Newsom’s edict banning fracking permits was directed to the Department of Conservation’s Division of Geologic Energy Management and his request to look for ways to phase out oil extraction altogether in California no later than 2045 was directed to the state’s Air Resources Board. Newsom announced that the California Air Resources Board will examine the “economic, environmental and health benefits and effects of eliminating oil extraction” as the state seeks to become completely carbon-neutral by 2045.

Environmentalists had accused Newsom of not promoting legislation to halt the issuance or renewal of fracking permits, which was to begin on January 1, 2022—faster than Newsom’s timeline. The bill failed to pass out of committee on April 13. The bill would have also prohibited fracking, as well as acid well stimulation treatments, cyclic steaming, and water and steam flooding in California entirely beginning January 1, 2027.

The announcement adds to a list of executive actions that Newsom has taken on climate change in recent months. On September 23, Newsom ordered a ban on new gas-powered vehicle sales starting in 2035. Two weeks later, on October 7, he signed an executive order setting a goal to conserve 30 percent of California’s lands and coastal waters by 2030.
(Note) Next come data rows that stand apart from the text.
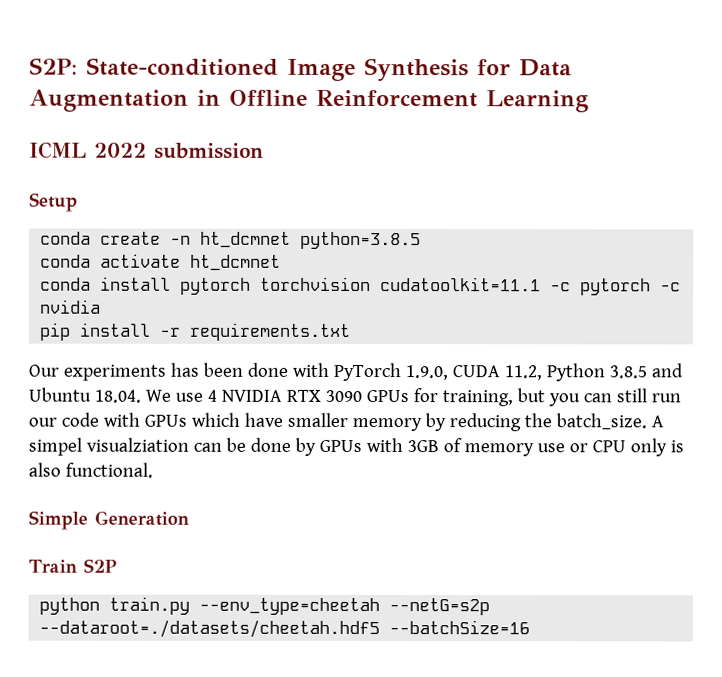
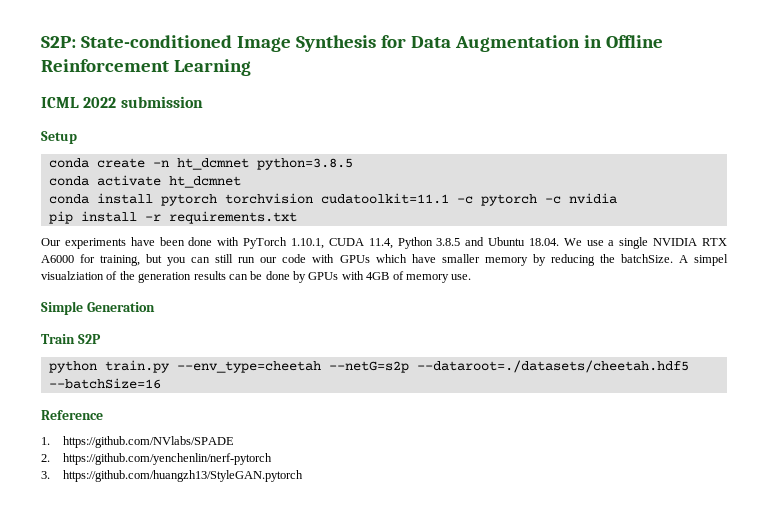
[169,362,199,377] has -> [130,237,155,246] have
[404,365,542,381] 1.9.0, CUDA 11.2, -> [290,238,393,249] 1.10.1, CUDA 11.4,
[206,389,409,403] 4 NVIDIA RTX 3090 GPUs -> [608,237,728,249] [41,255,74,263] a single NVIDIA RTX A6000
[555,413,647,430] batch_size. -> [620,254,673,263] batchSize.
(189, 444) none -> [106,271,226,283] of the generation results
[406,440,439,453] 3GB -> [366,272,390,280] 4GB
[536,438,684,457] [28,462,153,478] use or CPU only is also functional. -> [451,274,472,280] use.
(531, 627) none -> [41,410,103,420] [41,436,235,448] [41,453,273,465] [41,470,304,482] // Reference // 1. https://github.com/NVlabs/SPADE // 2. https://github.com/yenchenlin/nerf-pytorch // 3. https://github.com/huangzh13/StyleGAN.pytorch

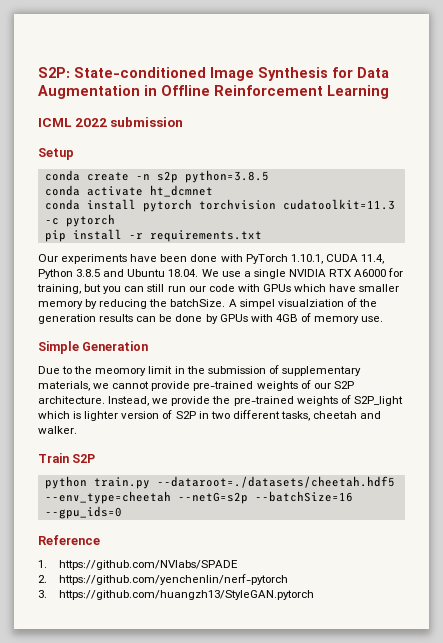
[176,158,249,170] ht_dcmnet -> [156,171,178,183] s2p
[320,193,449,204] cudatoolkit=11.1 -> [282,199,395,210] cudatoolkit=11.3
[544,193,617,204] -c nvidia -> (115, 220) none
(155, 307) none -> [38,365,361,376] [38,380,354,391] [38,395,403,406] [38,410,382,421] [38,426,77,434] // Due to the meomory limit in the submission of supplementary materials, we cannot provide pre-trained weights of our S2P architecture. Instead, we provide the pre-trained weights of S2P_light which is lighter version of S2P in two different tasks, cheetah and walker.
(170, 366) none -> [156,476,395,488] --dataroot=./datasets/cheetah.hdf5
[416,360,689,373] --dataroot=./datasets/cheetah.hdf5 -> (248, 498) none
(161, 383) none -> [44,506,122,519] --gpu_ids=0

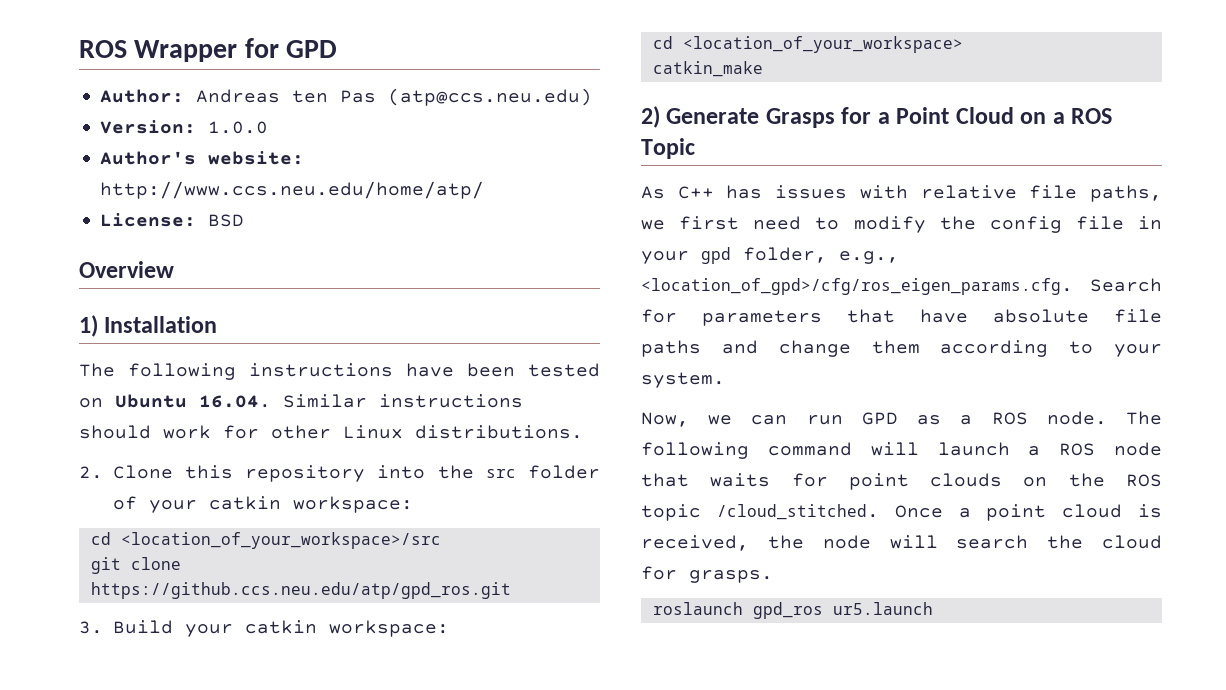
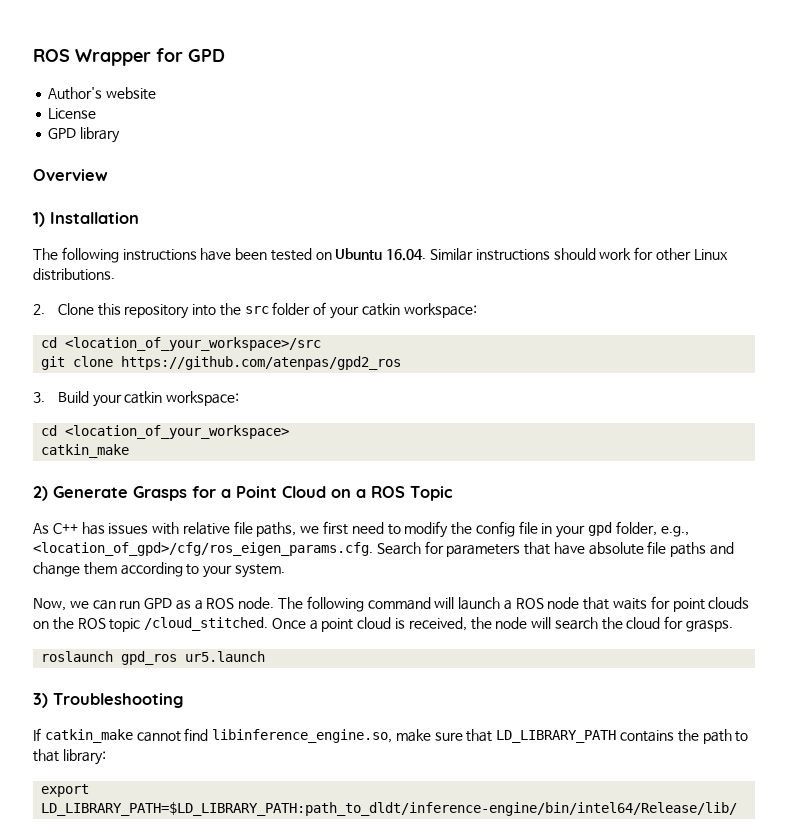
[100,88,593,106] [100,120,269,134] [100,151,305,165] [100,181,485,199] [100,213,245,227] Author: Andreas ten Pas (atp@ccs.neu.edu) // Version: 1.0.0 // Author's website: http://www.ccs.neu.edu/home/atp/ // License: BSD -> [48,87,157,100] [48,108,97,119] [48,127,121,143] Author's website // License // GPD library
[90,582,511,599] https://github.ccs.neu.edu/atp/gpd_ros.git -> [121,356,402,370] https://github.com/atenpas/gpd2_ros
(933, 608) none -> [33,693,183,708] [33,728,749,744] [33,749,106,765] [41,784,90,797] [41,802,738,816] // 3) Troubleshooting // If catkin_make cannot find libinference_engine.so, make sure that LD_LIBRARY_PATH contains the path to that library: // export LD_LIBRARY_PATH=$LD_LIBRARY_PATH:path_to_dldt/inference-engine/bin/intel64/Release/lib/

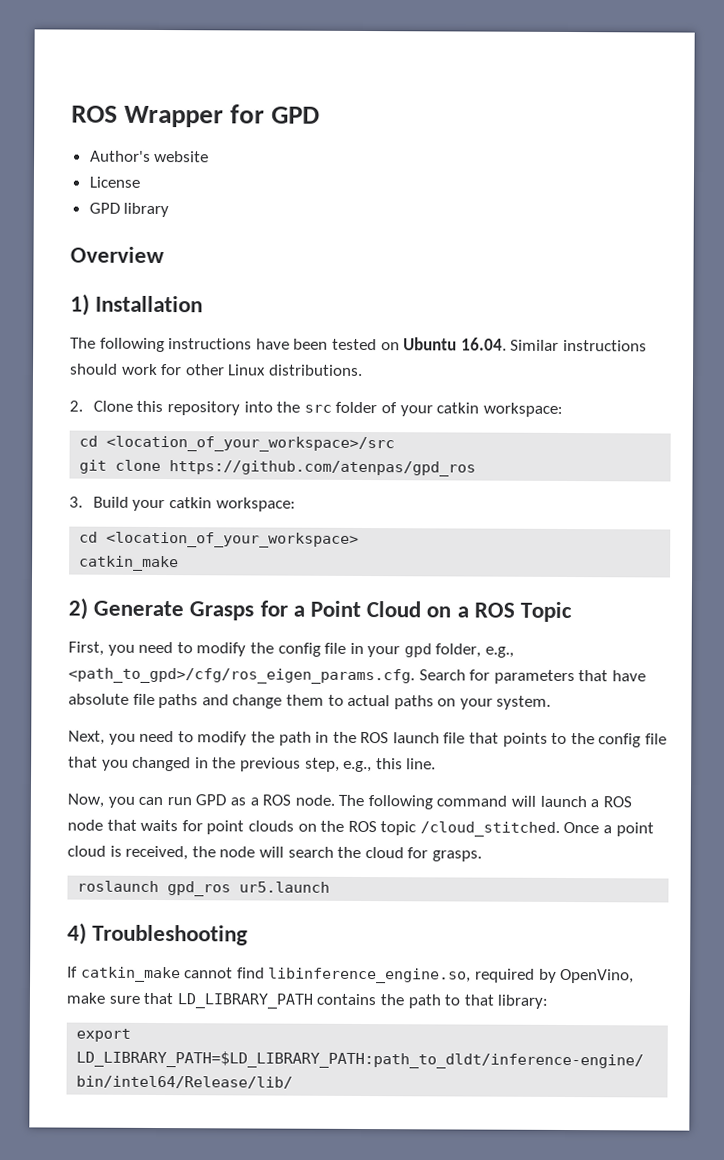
[121,356,402,370] https://github.com/atenpas/gpd2_ros -> [169,460,477,477] https://github.com/atenpas/gpd_ros
[33,521,349,537] As C++ has issues with relative file paths, we first -> [68,641,135,656] First, you
[33,542,373,556] <location_of_gpd>/cfg/ros_eigen_params.cfg. -> [68,667,415,685] <path_to_gpd>/cfg/ros_eigen_params.cfg.
[120,562,285,578] according to your system. -> [327,694,552,710] [68,730,668,748] [68,756,437,773] to actual paths on your system. // Next, you need to modify the path in the ROS launch file that points to the config file that you changed in the previous step, e.g., this line.
[69,601,89,609] we -> [107,796,135,808] you
[33,693,48,708] 3) -> [67,922,87,945] 4)
(393, 736) none -> [474,968,635,984] required by OpenVino,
California Will Increase Its Reliance on Imports

Fracking provides from 2 percent to 20 percent of the state’s oil production, according to estimates that vary in part based on how the process is defined. Horizontal drilling combined with high-pressure injection of fluids have helped independent producers extract more oil from older and less productive fields, which has preserved thousands of high-paying jobs in California. The oil and gas industry employs about 150,000 workers in the state who earn on average $80,500 a year.

California was once among the nation’s top oil producers, but production plunged roughly 60 percent since the mid-1980s as regulatory costs and cumbersome permitting have retarded investment. Wildcatters and later oil giants left California and made big shale plays in Texas, New Mexico and North Dakota.

California has also restricted oil pipelines, so foreign oil imports have increased to compensate for reduced domestic production. In 1982, California produced 61.4 percent of its oil consumption and imported 5.6 percent. By 2019, 29.7 percent of the oil California consumed was produced in the state while 58.4 percent was imported—mostly from the Middle East and South America.

Despite Newsom’s ban on sales of gasoline-powered cars by 2035, California’s will still need oil and will have to import more oil by tanker to compensate for reduced production from his ban on hydraulic fracturing. Importing more oil will increase global carbon dioxide emissions due to tanker deliveries. So, if Newsom is banning fracking because of the climate issue, it is counterproductive.


California and its governor are serving as examples to President Biden on how to destroy American industry and make the United States dependent on Middle East oil again and on Chinese rare earth and other precious minerals, which are needed for electric vehicle production and wind and solar technology. Obama and Biden both have tried to follow in California’s footsteps in pursuing other regulatory and executive orders. The exodus of Californians to other states and the recall of Governor Newsom should be a warning to President Biden that these actions are not what the American public wants.